I have been fortunate to have seen, photographed, and chemically analyzed practically every lunar meteorite that has ever been found. I still can't identify a lunar meteorite "just by looking" at it, however, and I believe that no one else can, either.

I know that some terrestrial rocks from northwest Africa have been sold as lunar meteorites:

http://meteorites.wustl.edu/meteorwrongs/m237.htm

I myself bought an alleged lunar meteorite from an experienced and respected European dealer who must, I assume, have obtained it from a "local" dealer or finder. The sample turned out to be a howardite.

I'm willing to believe that the local dealers perhaps believed these various stones were lunar meteorites. Nevertheless, they clearly didn't do the obvious, as Greg suggests, and submit a type specimen for an expert to verify first.
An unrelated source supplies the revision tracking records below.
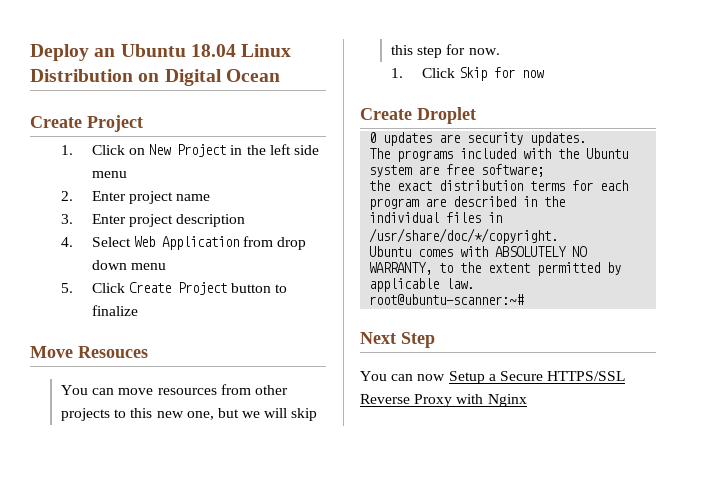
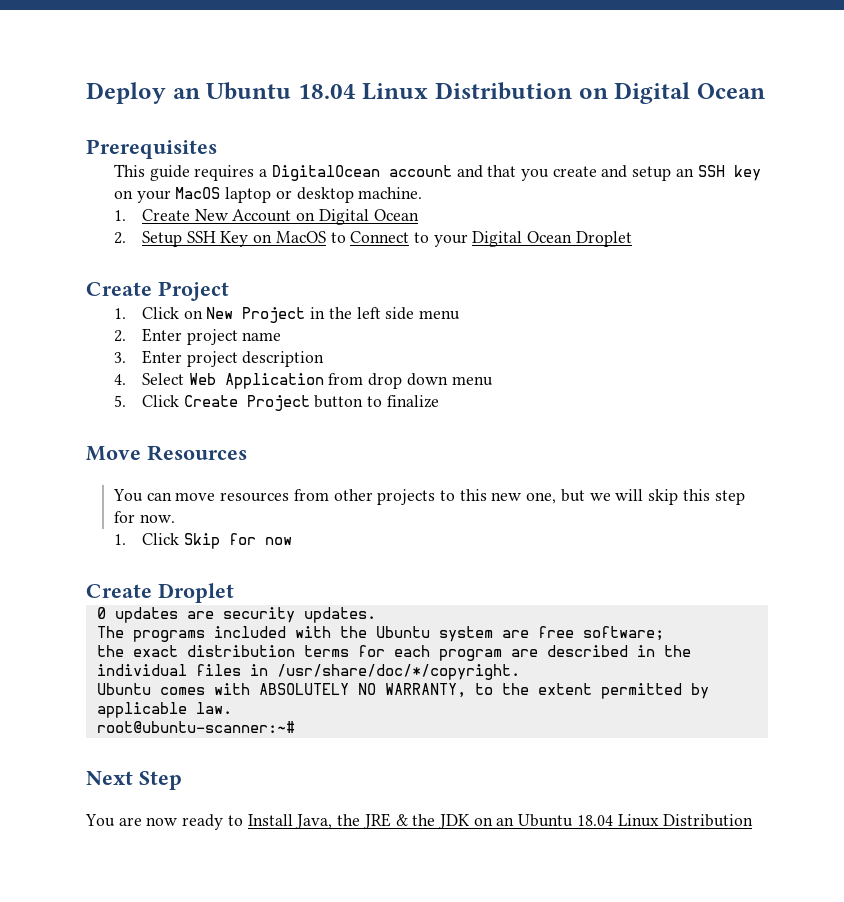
+ Prerequisites
+ This guide requires a DigitalOcean account and that you create and setup an SSH key on your MacOS laptop or desktop machine.
+ 1. Create New Account on Digital Ocean
+ 2. Setup SSH Key on MacOS to Connect to your Digital Ocean Droplet
- Move Resouces
+ Move Resources
- You can now Setup a Secure HTTPS/SSL Reverse Proxy with Nginx
+ You are now ready to Install Java, the JRE & the JDK on an Ubuntu 18.04 Linux Distribution

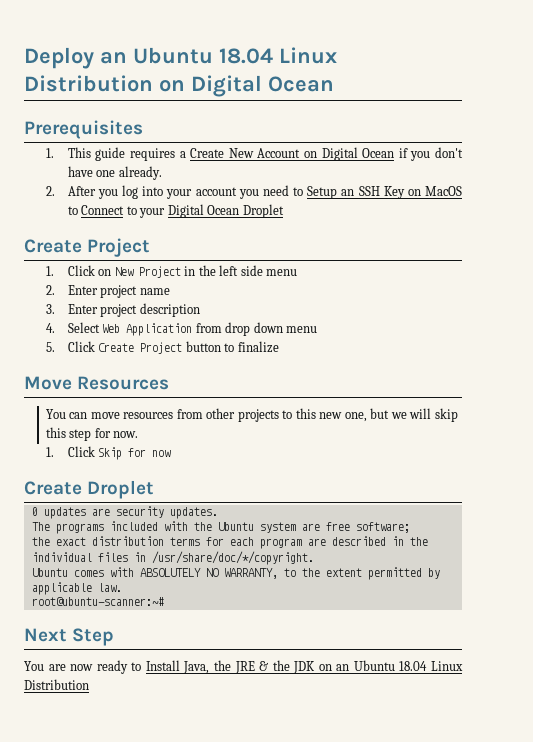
- This guide requires a DigitalOcean account and that you create and setup an SSH key on your MacOS laptop or desktop machine.
- 1. Create New Account on Digital Ocean
- 2. Setup SSH Key on MacOS to Connect to your Digital Ocean Droplet
+ 1. This guide requires a Create New Account on Digital Ocean if you don't have one already.
+ 2. After you log into your account you need to Setup an SSH Key on MacOS to Connect to your Digital Ocean Droplet

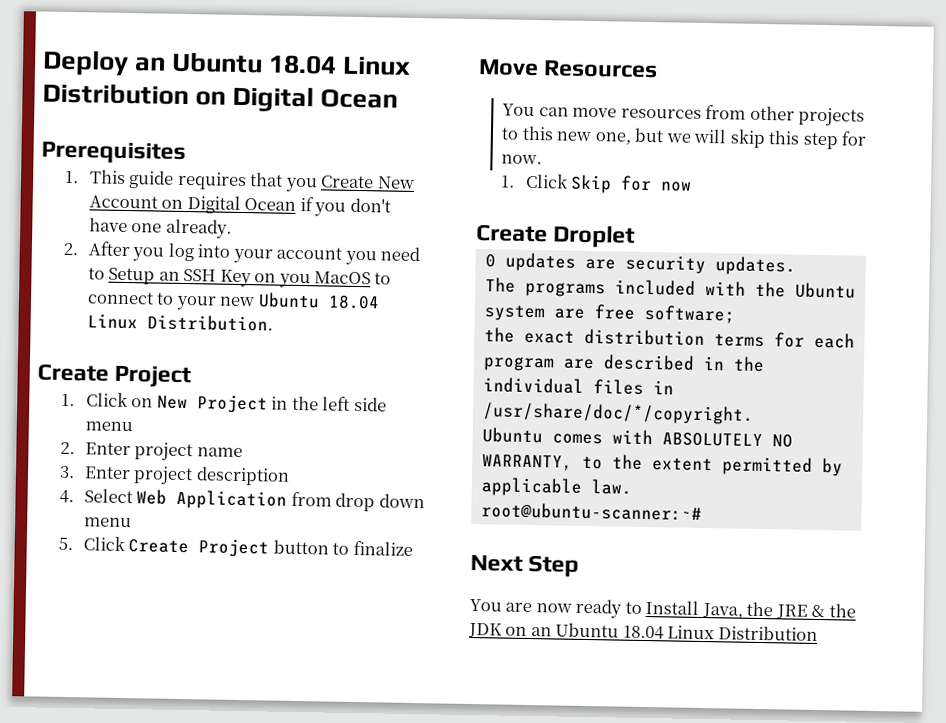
- 1. This guide requires a Create New Account on Digital Ocean if you don't have one already.
+ 1. This guide requires that you Create New Account on Digital Ocean if you don't have one already.
- 2. After you log into your account you need to Setup an SSH Key on MacOS to Connect to your Digital Ocean Droplet
+ 2. After you log into your account you need to Setup an SSH Key on you MacOS to connect to your new Ubuntu 18.04 Linux Distribution.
For what it's worth, I have never been sent a sample of a lunar meteorite by a northwest African dealer with a request to verify its authenticity.

caveat emptor,
Randy Korotev




At 21:49 26-12-07 Wednesday, Greg Hupe wrote:
Hi Tim,

My point is that Aziz is advertising a "90g Lodranite Breccia" for sale. I asked simple questions that had nothing to do with the broad NWA unclassified market. How does he know it is a "Lodranite"? What lab classified it? Did he (Aziz) submit the proper type sample (18 grams in this case)?